━━━ INFORMATION SHOWN
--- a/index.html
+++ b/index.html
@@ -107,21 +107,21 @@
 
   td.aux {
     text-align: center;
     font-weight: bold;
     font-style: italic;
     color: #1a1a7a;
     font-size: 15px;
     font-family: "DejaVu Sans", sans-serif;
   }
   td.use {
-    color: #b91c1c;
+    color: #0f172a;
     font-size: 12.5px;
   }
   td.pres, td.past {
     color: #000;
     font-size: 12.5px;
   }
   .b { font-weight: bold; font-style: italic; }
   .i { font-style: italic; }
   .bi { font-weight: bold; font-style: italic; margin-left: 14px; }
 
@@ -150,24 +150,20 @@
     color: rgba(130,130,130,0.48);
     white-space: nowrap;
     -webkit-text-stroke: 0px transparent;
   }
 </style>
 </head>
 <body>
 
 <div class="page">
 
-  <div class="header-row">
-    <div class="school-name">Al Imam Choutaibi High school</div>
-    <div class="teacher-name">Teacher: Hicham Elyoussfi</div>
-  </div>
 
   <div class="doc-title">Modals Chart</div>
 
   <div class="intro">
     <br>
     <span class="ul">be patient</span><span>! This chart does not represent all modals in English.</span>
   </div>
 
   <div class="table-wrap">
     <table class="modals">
━━━━━━
━━━ INFORMATION SHOWN
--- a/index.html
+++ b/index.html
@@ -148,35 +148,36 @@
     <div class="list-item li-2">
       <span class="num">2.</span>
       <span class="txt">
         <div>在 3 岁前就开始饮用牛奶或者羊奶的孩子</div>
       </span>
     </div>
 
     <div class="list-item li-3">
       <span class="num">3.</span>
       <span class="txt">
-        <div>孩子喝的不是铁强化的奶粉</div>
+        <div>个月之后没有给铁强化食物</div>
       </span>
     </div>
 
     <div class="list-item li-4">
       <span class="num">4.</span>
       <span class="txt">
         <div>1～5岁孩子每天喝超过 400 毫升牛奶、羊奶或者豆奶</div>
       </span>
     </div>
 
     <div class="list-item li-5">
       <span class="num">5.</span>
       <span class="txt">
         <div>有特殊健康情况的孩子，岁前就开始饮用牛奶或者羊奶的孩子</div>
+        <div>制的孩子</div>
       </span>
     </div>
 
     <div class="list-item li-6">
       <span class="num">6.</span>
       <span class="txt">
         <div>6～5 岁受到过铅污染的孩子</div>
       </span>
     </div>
━━━━━━
━━━ INFORMATION SHOWN
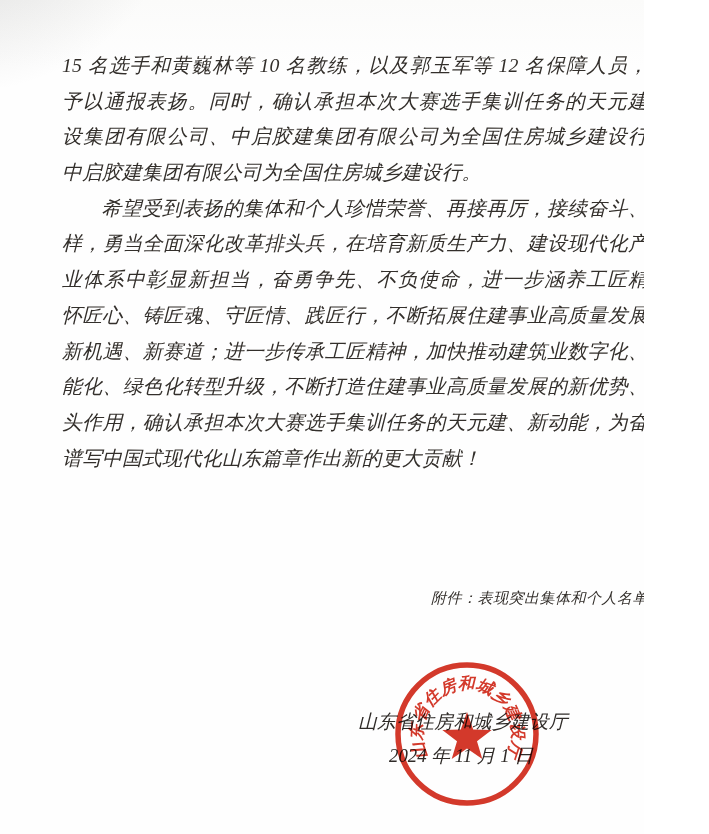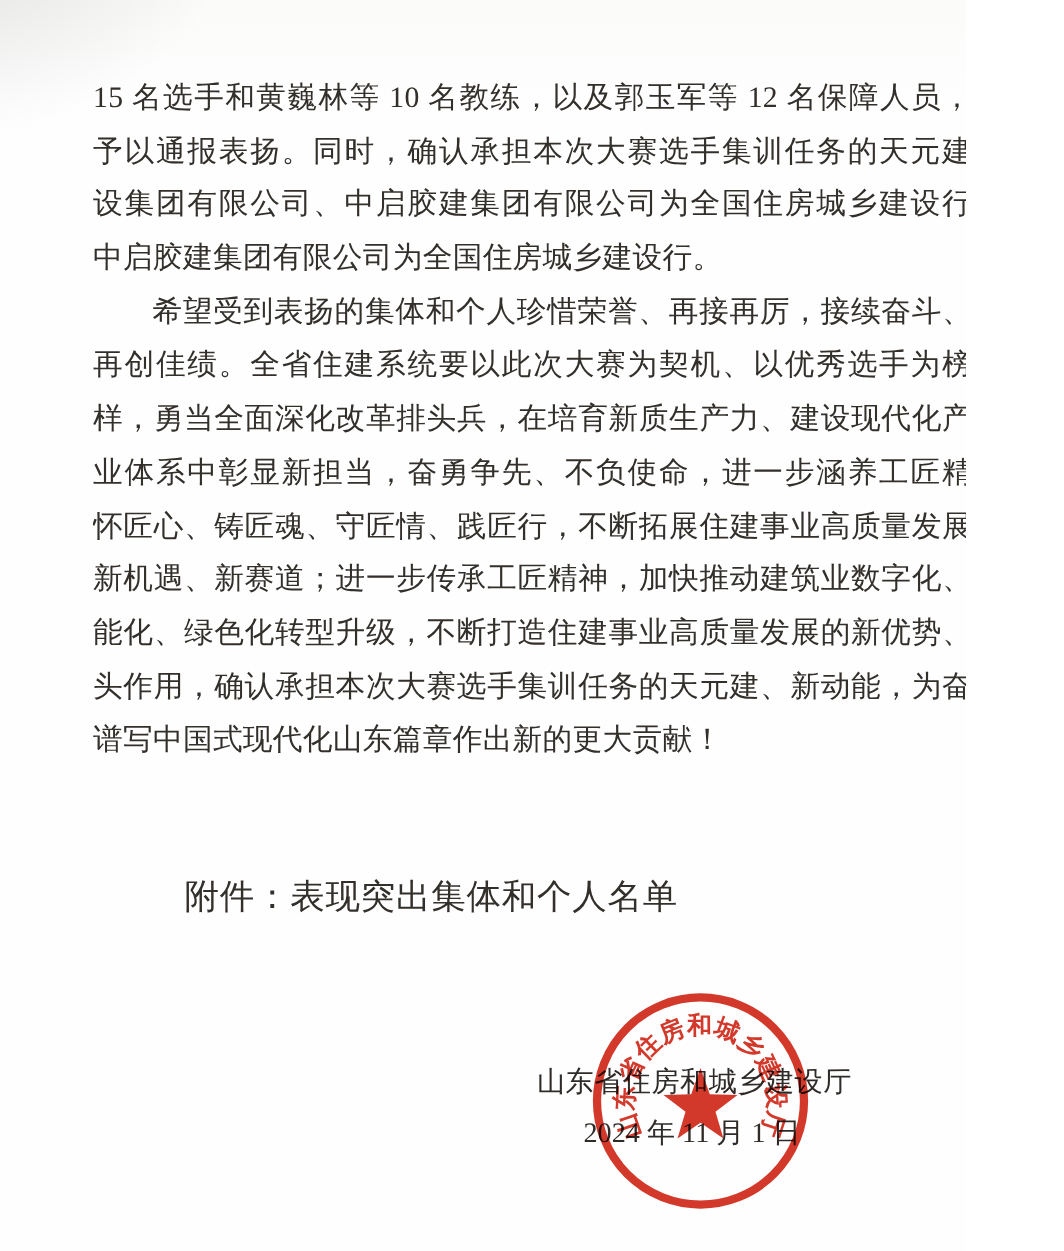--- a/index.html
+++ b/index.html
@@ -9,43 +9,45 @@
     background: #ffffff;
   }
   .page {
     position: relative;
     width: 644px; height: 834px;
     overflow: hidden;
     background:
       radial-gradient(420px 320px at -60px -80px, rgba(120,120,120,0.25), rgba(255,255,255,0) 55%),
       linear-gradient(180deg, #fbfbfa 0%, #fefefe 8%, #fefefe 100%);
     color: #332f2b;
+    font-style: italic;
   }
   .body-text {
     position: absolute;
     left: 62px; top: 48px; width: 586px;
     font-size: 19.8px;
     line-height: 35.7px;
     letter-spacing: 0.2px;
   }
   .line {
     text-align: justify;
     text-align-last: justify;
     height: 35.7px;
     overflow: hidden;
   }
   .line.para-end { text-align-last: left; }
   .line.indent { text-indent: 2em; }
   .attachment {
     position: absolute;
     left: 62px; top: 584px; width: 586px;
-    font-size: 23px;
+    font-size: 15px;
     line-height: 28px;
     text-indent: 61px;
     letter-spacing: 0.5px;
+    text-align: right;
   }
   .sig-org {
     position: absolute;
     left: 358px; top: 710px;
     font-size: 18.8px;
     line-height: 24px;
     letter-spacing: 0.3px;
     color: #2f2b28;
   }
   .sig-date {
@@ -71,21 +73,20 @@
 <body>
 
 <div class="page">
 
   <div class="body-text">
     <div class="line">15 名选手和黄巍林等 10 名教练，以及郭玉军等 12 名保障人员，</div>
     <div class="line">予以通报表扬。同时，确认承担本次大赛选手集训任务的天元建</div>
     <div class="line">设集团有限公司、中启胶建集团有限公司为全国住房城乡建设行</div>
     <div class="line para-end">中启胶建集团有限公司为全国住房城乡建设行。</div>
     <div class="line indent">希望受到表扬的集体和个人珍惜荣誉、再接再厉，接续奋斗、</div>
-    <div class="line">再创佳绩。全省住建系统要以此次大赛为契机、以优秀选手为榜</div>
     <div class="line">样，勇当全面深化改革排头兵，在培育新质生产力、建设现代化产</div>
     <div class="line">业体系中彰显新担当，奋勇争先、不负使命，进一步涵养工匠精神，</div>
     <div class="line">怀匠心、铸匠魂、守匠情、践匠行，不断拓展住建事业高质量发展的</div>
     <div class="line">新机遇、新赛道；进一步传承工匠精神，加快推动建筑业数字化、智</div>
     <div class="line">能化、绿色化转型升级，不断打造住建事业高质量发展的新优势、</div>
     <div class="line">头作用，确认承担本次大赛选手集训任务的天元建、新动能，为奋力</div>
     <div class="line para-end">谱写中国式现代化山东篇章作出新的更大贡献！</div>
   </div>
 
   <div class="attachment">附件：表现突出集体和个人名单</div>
━━━━━━
Could you copy every line from the records that mentions the word "para"?

   .line.para-end { text-align-last: left; }
     <div class="line para-end">中启胶建集团有限公司为全国住房城乡建设行。</div>
     <div class="line para-end">谱写中国式现代化山东篇章作出新的更大贡献！</div>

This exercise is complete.